Fairville Inn Banana-Walnut Pancakes
These delicious pancakes are a favorite at the Inn. The key to this recipe is to start with very ripe bananas that have been frozen (in their skins) for at least several days (frozen bananas keep very well). Be sure the bananas are completely thawed before making the batter. You can use your favorite store-bought pancake mix or your home-made mix. This recipe is scaled down, but extra batter holds well in the refrigerator for a day or so.


  • 2 very ripe bananas thawed in the bowl that you will use for making the pancake batter (do not discard any liquid that accumulates in the bowl during thawing)
  • 1 ripe banana that was not frozen (optional), diced
  • ½ c. not-too-finely chopped walnuts (or more to taste)
  • 2 c or so of your favorite store-bought or home-made pancake mix
  • Water or milk (depending on the mix or your preference)
  • (Eggs and/or oil, if specified by the pancake mix)
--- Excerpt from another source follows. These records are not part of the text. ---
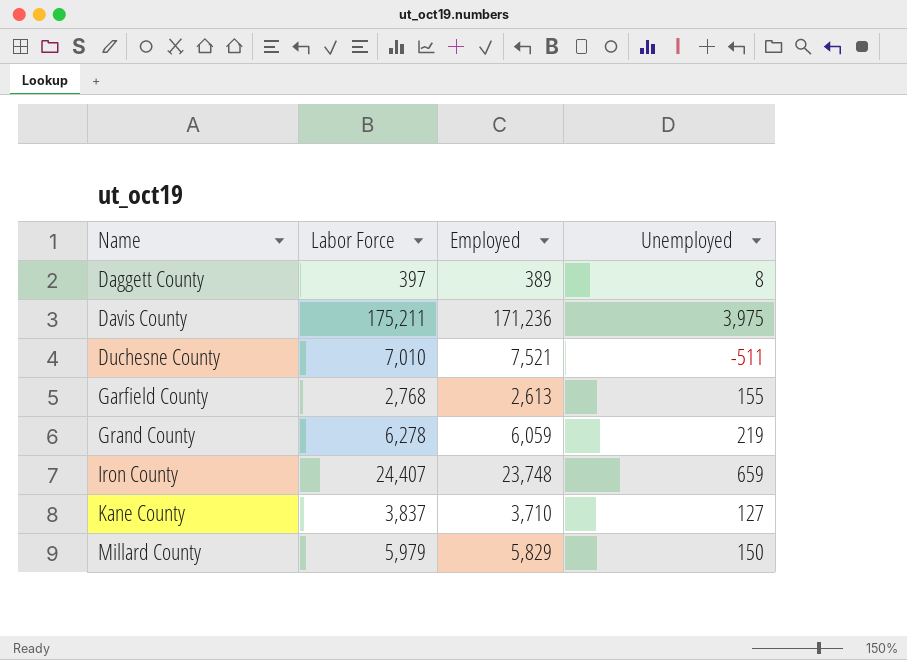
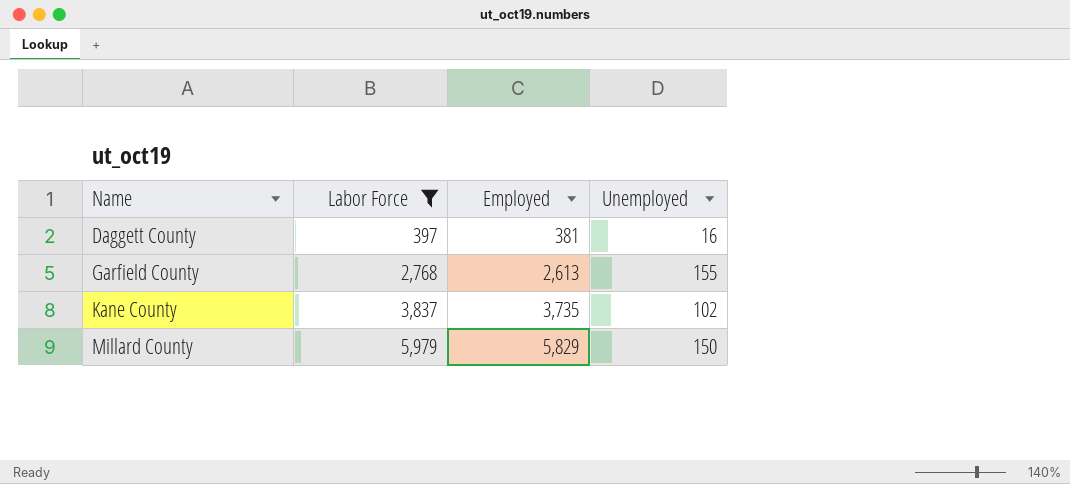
filter: none -> Labor Force <= 5,979
Daggett County | Employed: 389 -> 381
Daggett County | Unemployed: 8 -> 16
Kane County | Employed: 3,710 -> 3,735
Kane County | Unemployed: 127 -> 102

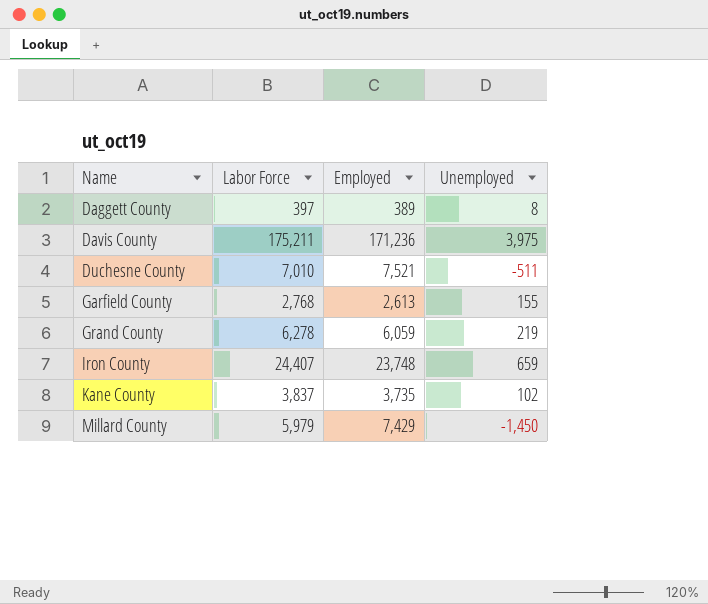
filter: Labor Force <= 5,979 -> none
Daggett County | Employed: 381 -> 389
Daggett County | Unemployed: 16 -> 8
Millard County | Employed: 5,829 -> 7,429
Millard County | Unemployed: 150 -> -1,450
    1. Peel the frozen bananas into the bowl in which they thawed. Clump the banana skins in your hands and squeeze them firmly over the bowl to extract as much liquid as you can. Mash the bananas and liquid well to make a coarse puree (we use a potato masher). Add the chopped walnuts and the optional diced fresh banana.

    2. Add the pancake mix, and blend well. Add enough water or milk (and eggs and/or oil if specified by the pancake mix) and stir well to give the batter the consistency you like. Let the batter rest for at least 5 minutes before cooking. Check the consistency and add additional mix or water/milk as necessary.

    3. Cook on a lightly greased electric griddle at 375 degrees (or frying pan) like you would any pancake. We like to make these about 3" in diameter, with 3-4 pancakes per serving.

    Pletzl (there are other spellings) is a wonderful breakfast or dinner bread. This recipe was given to us years ago by a very accomplished baker. It tastes great either warm or at room temperature.


  • 1 package yeast
  • 1 T. olive oil
  • 1 T. salt
  • ¼ c. sugar
  • 2 c. all purpose flour
  • ½ c. minced onions
  • 1 t. poppy seeds or 2 t. sesame seeds
  • 2 -3 T. melted butter


    1. In a large bowl, dissolve the yeast in 1 c. warm water. Let rest for 5-10 minutes.

    2. Add the olive oil, salt, sugar and 2 c. flour. The dough should be "strong" and not sticky. Add additional flour as needed. Knead lightly, then cover with a damp towel and let rise in a warm place for 30-40 minutes.

    3. Punch the dough down and shape into one or more flat rounds on a lightly greased cookie sheet. Alternatively, form the dough into an 8 x 8 inch lightly greased baking pan.

    4. Sprinkle the onions evenly over the dough, and press in lightly with your fingers. Brush with the melted butter. Sprinkle the seeds evenly over the buttered dough.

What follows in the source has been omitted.